An Open Challenge
Aug. 9th, 2006 @ 08:01 am
I offer this open challenge to anyone, anywhere, anytime: I can drink anyone under the table, so long as the beverage being consumed is orange juice. As long as we are drinking straight OJ, I can destroy anyone. I made this challenge and my friend David, in his hubris, accepted it. He talked a tough game, but when the glass touched his lips he went down for the count. Last night was my first drinking contest. I came out strong and downed a glass of pulp free. He did the same, so it was on! We started chugging juice. I beat him every round. David drank 3.5 glasses and tapped out. I drank 5 glasses. The last glass was a mistake.
We drew a crowd of Mike’s sister’s friends. Mike’s sister, Becky challenged me. So I polished off another glass. She beat me in speed, but I wasn’t bringing the heat. I had a belly full of 4 other glasses. The contest was not officially sanctioned, it was an invitational or at best a house show. I am still the champ.
I actually felt really sick after my fifth glass in under two minutes. I went into the bathroom swished some water in my mouth and then buried the hurt so I could continue to taunt David. Just like a real athlete would, only I used my will power to put the hurt away. While a real athlete would have used cocaine. It turns out David’s kryptonite is orange juice. His usual wit was reduced to a dull whimper.
The Rock says, I am the best orange juice drinker there is, the best there was, and the best there ever will be, and that’s the bottom line because to be the man, you have to beat the man, have a nice day!
David demands a rematch next year.
100% Feeling "The Thirst"
okay, i think we're going to have to get some web-cams and judges...en guarde!!
I'll see your challenge if we do tea. I'm allergic to orange juice and i'm under the table on half a glass on this country that doesn't belive in pasturizing its juice. so what do you say to tea? or cranberry juice (but that contest might cost a month's salary) oh i could cream you at fruity syrup we could do shots! so yeah, bring it!
|Date:||August 10th, 2006 01:40 am (UTC)|| |
First of all....
FINALLY! The Rock... HAS COME BACK... to LiveJournal!
Now then, Big Grumpy! You want to issue a second open challenge to The Rock? You want to taunt The Rock, when you know damn well that nobody--and The Rock means NO...BODY!--knows Big Grumpy better than The Rock?

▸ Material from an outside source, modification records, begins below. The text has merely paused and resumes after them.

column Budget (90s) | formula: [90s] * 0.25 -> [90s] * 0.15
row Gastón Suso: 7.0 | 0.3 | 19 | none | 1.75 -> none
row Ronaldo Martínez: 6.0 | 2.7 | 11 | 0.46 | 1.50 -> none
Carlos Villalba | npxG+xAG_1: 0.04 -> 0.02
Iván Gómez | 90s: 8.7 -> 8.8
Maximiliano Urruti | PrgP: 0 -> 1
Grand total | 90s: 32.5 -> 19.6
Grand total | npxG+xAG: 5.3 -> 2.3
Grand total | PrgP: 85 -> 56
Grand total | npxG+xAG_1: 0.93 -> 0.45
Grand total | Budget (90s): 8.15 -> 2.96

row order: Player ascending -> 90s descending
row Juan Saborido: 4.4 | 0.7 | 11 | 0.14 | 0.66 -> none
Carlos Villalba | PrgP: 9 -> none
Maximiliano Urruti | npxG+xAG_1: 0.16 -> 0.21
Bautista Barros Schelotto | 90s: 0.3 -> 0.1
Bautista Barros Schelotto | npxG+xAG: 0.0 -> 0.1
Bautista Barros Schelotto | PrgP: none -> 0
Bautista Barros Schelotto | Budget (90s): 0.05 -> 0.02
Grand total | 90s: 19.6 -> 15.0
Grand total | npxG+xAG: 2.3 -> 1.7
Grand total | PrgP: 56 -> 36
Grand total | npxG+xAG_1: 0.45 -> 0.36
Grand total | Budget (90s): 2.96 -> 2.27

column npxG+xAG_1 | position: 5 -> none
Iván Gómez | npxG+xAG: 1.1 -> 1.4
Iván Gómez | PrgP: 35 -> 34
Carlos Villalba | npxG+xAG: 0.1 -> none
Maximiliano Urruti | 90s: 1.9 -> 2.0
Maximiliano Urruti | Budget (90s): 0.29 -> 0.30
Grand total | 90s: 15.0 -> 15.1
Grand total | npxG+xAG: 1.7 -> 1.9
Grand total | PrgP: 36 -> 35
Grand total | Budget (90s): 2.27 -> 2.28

Big Grumpy, The Rock says that Monday night was nothing but a fluke victory! You see, The Rock JOBBED to you, BG. Yeah, yeah that's right! The Rock didn't want to make you look bad in front of the handfuls--and handfuls--of Big Grumpy's fans. The Rock could have chugged--CHUGGED!--that fourth glass of orange juice-e-juice, but The Rock found it better to err on the side of caution. The Rock saw what happened to BG after his 5th glass of the orange stuff, and The Rock thought it best to stay sober, to think straight, to plan his victory for the next time the Open Challenge reared its pulpy head.
So as for next year, Big Grumpy, let The Rock say this: it's on. In the meantime, you keep in mind that The Rock will lie, cheat and steal his way to a victory if that's what it takes. Oh it's true, it's DAMN true! DLC2k 3:16 says I just jobbed to Big Grumpy in an OJ competition, but make no mistake, it will never... EEEEEEEEEEVER... happen, AGAAAAIN! So you say your prayers and eat your vitamins, Big Grumpy, because history beckons The Great One! So whatcha gonna do, brother?! Whatcha gonna do when The Rock runs wild... on... YOU!
IF YOU SMELLLLLLL-L-L-L-L-L-L-L-L-L-L... what The Rock... is... COOKIN'!
David, why are you logged on as anonymous? You do have an account. What a sell out.
Yeah, I kinda forgot I haven't logged in and saved my password on this new computer.
But speaking of selling out, MAN! Where's your rebuttal to my awesome promo?!
I let the record speak for itself. I do not need to rebutt anything, because the fact that you could hardly stand after mere 3.5 glasses is enough.
But it was a really good promo.... :(
Not as that JUICE! The thrist, THE THRIST!